Obama Said "Fix That," But Will He?

President Obama said something in his election night speech that had election reform advocates like me overjoyed. The president, apparently off the cuff as HuffPost's Dan Froomkin reported, called for election reform.

As he spoke in Chicago, he thanked everyone who cast a ballot "whether you voted for the first time, or waited in line for a very long time" -- then he quickly added, in an evident ad lib, "by the way we have to fix that."

After another election with anemic turnout -- only 60% of eligible Americans showed up at the polls, far behind most countries -- and reports of long lines, malfunctioning machines and voter intimidation at the polls, President Obama's remarks were music to election reformers' ears. But as much as I hope the president will follow through on his off handed but crucially important remark -- I'm not so sure, and I have a personal reason to feel this way.

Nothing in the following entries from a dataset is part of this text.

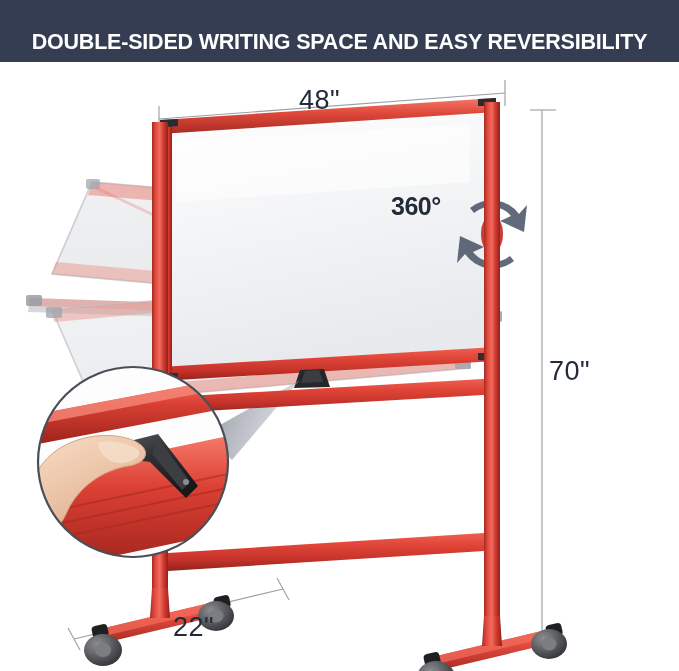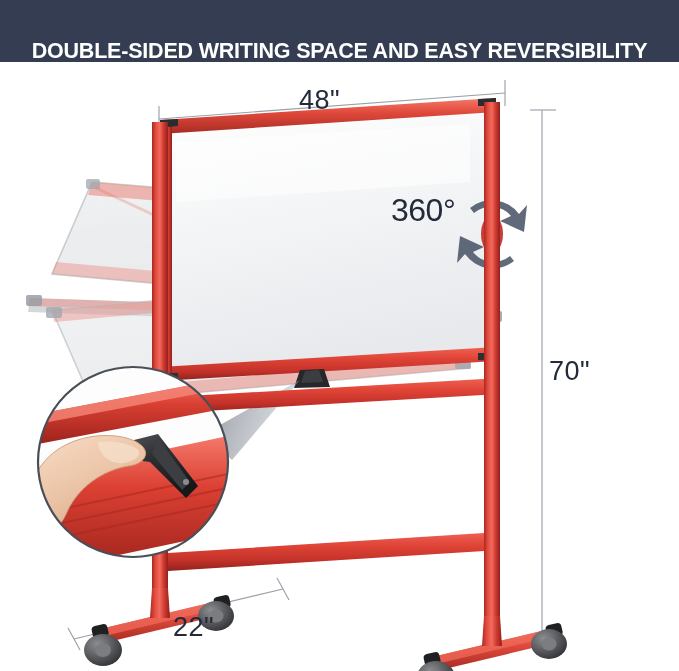--- a/index.html
+++ b/index.html
@@ -11,21 +11,21 @@
     position:relative;
   }
   #stage{position:relative;width:679px;height:671px;overflow:hidden;background:#fff;}
 
   
   .header-band{
     position:absolute;left:0;top:0;width:679px;height:62px;
     background:#343d52;
   }
   .header-title{
-    position:absolute;left:0;top:11px;width:679px;height:80px;
+    position:absolute;left:0;top:2px;width:679px;height:80px;
     display:flex;align-items:center;justify-content:center;
     color:#ffffff;
     font-size:21.5px;
     font-weight:bold;
     letter-spacing:-0.2px;
     white-space:nowrap;
     font-family:"Liberation Sans", sans-serif;
   }
 
   
@@ -37,21 +37,21 @@
     position:absolute;
     color:#232b3b;
     font-family:"Liberation Sans", sans-serif;
     font-weight:400;
     white-space:nowrap;
   }
   #label-48{ left:299px; top:85px; font-size:27px; letter-spacing:0.5px;}
   #label-70{ left:549px; top:356px; font-size:27px; letter-spacing:0.5px;}
   #label-22{ left:173px; top:612px; font-size:27px; letter-spacing:0.5px;}
   #label-360{
-    left:391px; top:192px; font-size:32px; font-weight:normal;
+    left:391px; top:192px; font-size:25px; font-weight:bold;
     color:#232b3b; letter-spacing:-0.5px;
   }
 </style>
 </head>
 <body>
 
 <div id="stage">
 
   <div class="header-band">
     <div class="header-title">DOUBLE-SIDED WRITING SPACE AND EASY REVERSIBILITY</div>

Five years ago I was on the road for Why Tuesday? -- the nonpartisan group I used to run and now am on the board of that advocates for increased voter turnout -- when I met then-Senator Obama. At Coe College in Cedar Rapids, Iowa, I asked him what we could do to increase voter participation and any election reform plan he might put forward to fix problems plaguing our voting system, and his response (you can watch our encounter in this video) was encouraging.

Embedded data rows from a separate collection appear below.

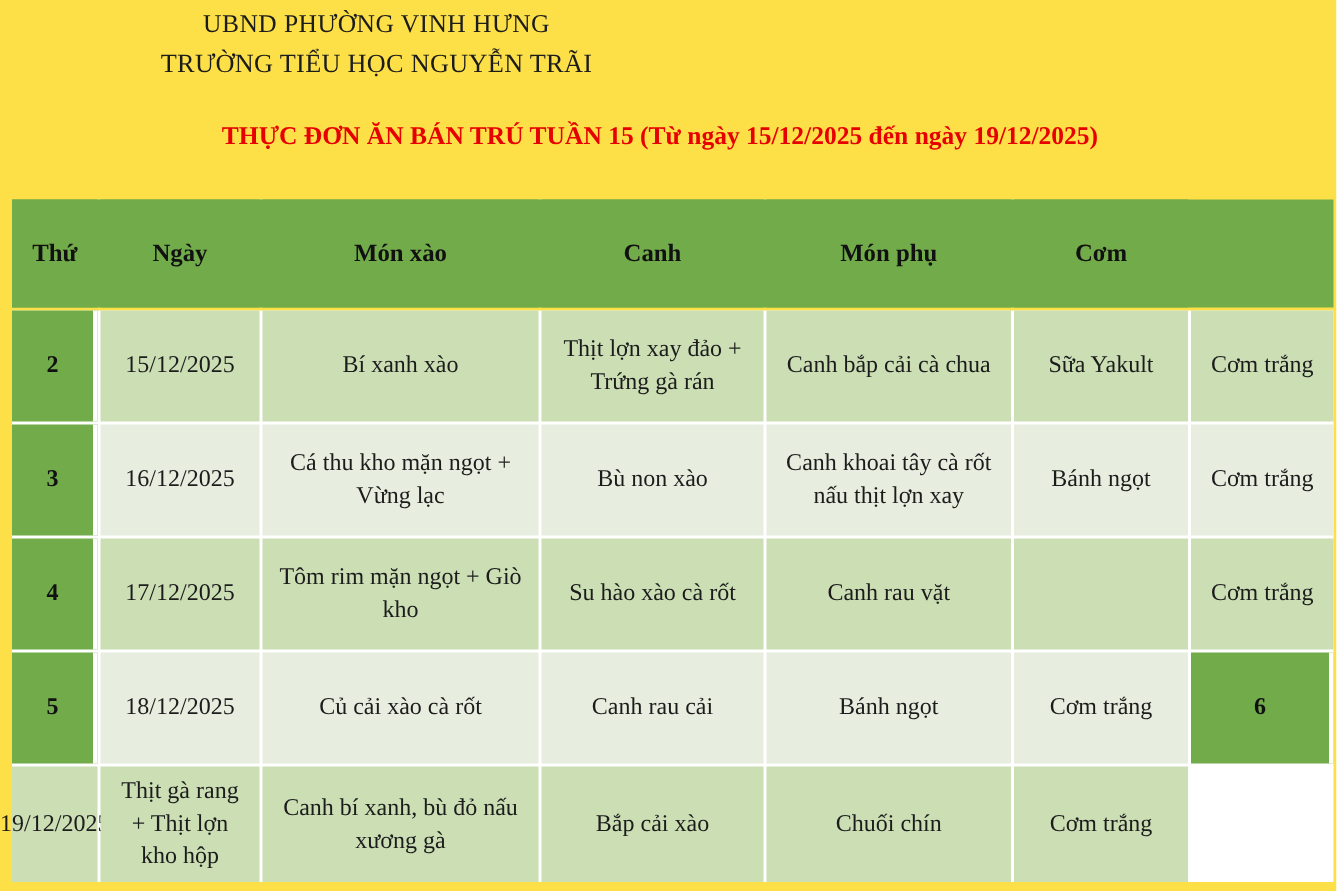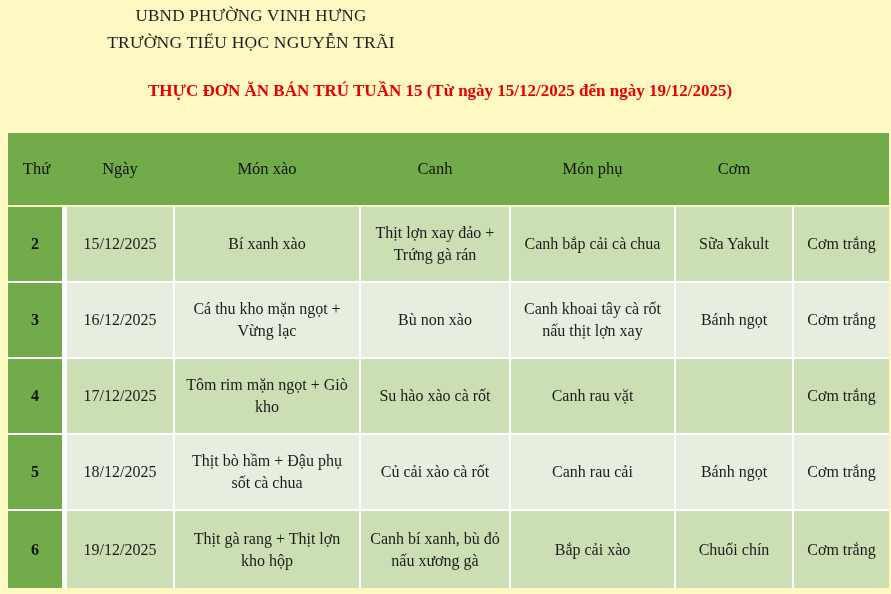--- a/index.html
+++ b/index.html
@@ -1,19 +1,19 @@
 <!DOCTYPE html>
 <html style="--green: #72ac4a; --band-a: #cbdeb4; --band-b: #e8eedf; --title-red: #e60000; --text: #1c1c1c;"><head>
 <meta charset="utf-8">
 <style>
   html,body{margin:0;padding:0;background:#fff;}
   .page{
     position:relative;
     width:891px;height:594px;
-    background:#fef9c3;
+    background:#fde047;
     font-family:"Liberation Serif","DejaVu Serif",serif;
     color:var(--text,#1c1c1c);
     overflow:hidden;
   }
   .org-header{
     position:absolute;left:31px;top:3px;width:440px;
     text-align:center;line-height:1.5;
   }
   .org-line1{font-size:17px;font-weight:normal;letter-spacing:.3px;}
   .org-line2{font-size:17.5px;font-weight:normal;letter-spacing:.2px;}
@@ -39,21 +39,21 @@
     background:#fff;
   }
   .cell{
     display:flex;align-items:center;justify-content:center;
     text-align:center;
     font-size:16px;line-height:1.35;
     padding:2px 8px;box-sizing:border-box;
   }
   .hcell{
     background:var(--green,#72ac4a);
-    font-weight:normal;font-size:16.5px;color:#111;
+    font-weight:bold;font-size:16.5px;color:#111;
   }
   .thu-cell{
     background:var(--green,#72ac4a);
     font-weight:bold;color:#111;
     border-right:3px solid #fff;
   }
   .band-a{background:var(--band-a,#cbdeb4);}
   .band-b{background:var(--band-b,#e8eedf);}
 </style>
 </head>
@@ -94,21 +94,20 @@
       <div class="cell band-b">Cơm trắng</div>
       <div class="cell thu-cell">4</div>
       <div class="cell band-a">17/12/2025</div>
       <div class="cell band-a">Tôm rim mặn ngọt + Giò kho</div>
       <div class="cell band-a">Su hào xào cà rốt</div>
       <div class="cell band-a">Canh rau vặt</div>
       <div class="cell band-a"></div>
       <div class="cell band-a">Cơm trắng</div>
       <div class="cell thu-cell">5</div>
       <div class="cell band-b">18/12/2025</div>
-      <div class="cell band-b">Thịt bò hầm + Đậu phụ sốt cà chua</div>
       <div class="cell band-b">Củ cải xào cà rốt</div>
       <div class="cell band-b">Canh rau cải</div>
       <div class="cell band-b">Bánh ngọt</div>
       <div class="cell band-b">Cơm trắng</div>
       <div class="cell thu-cell">6</div>
       <div class="cell band-a">19/12/2025</div>
       <div class="cell band-a">Thịt gà rang + Thịt lợn kho hộp</div>
       <div class="cell band-a">Canh bí xanh, bù đỏ nấu xương gà</div>
       <div class="cell band-a">Bắp cải xào</div>
       <div class="cell band-a">Chuối chín</div>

Well, couple things. Number one, I think we have to make it easier to vote. And I'm assuming that "Why Tuesday?" is for in favor of, for example, having it one weekends so that more people can vote. Same-day registration I think in a lot of states has shown to make sense. You know, early voting is another way to encourage people and make it more convenient for them to vote.

If Obama wanted early voting nationwide, he didn't do anything about it. There are still 15 states where voting is Tuesday-only. As Froomkin pointed out, in Obama's first four years in office, there haven't been any substantial election reforms.

Obama has not made improving the voting process a high priority during his first term. Most notably, he has allowed the Election Assistance Commission, which was created in response to voting problems during the 2000 election, to turn into what the Washington Post recently termed a "zombie voting commission." It lacks any commissioners -- all four spots are vacant -- and doesn't have an executive director.

The Washington Post's Brad Plumber outlines five ways the president can make good on his offer to fix our broken voting system: modernizing voter registration, setting national standards for polling place equipment, restoring the Election Assistance Commission, expanding early voting or making Election Day a national holiday or move it to the weekend (my personal favorite), and finally make sure our election system is prepared for a natural disaster like Hurricane Sandy.

Now the president has to make it happen. If he leads the way, the United States of America can go from one of the countries with the worlds worst voter turnouts to the best. But will he? I hope so, but I'm not so sure.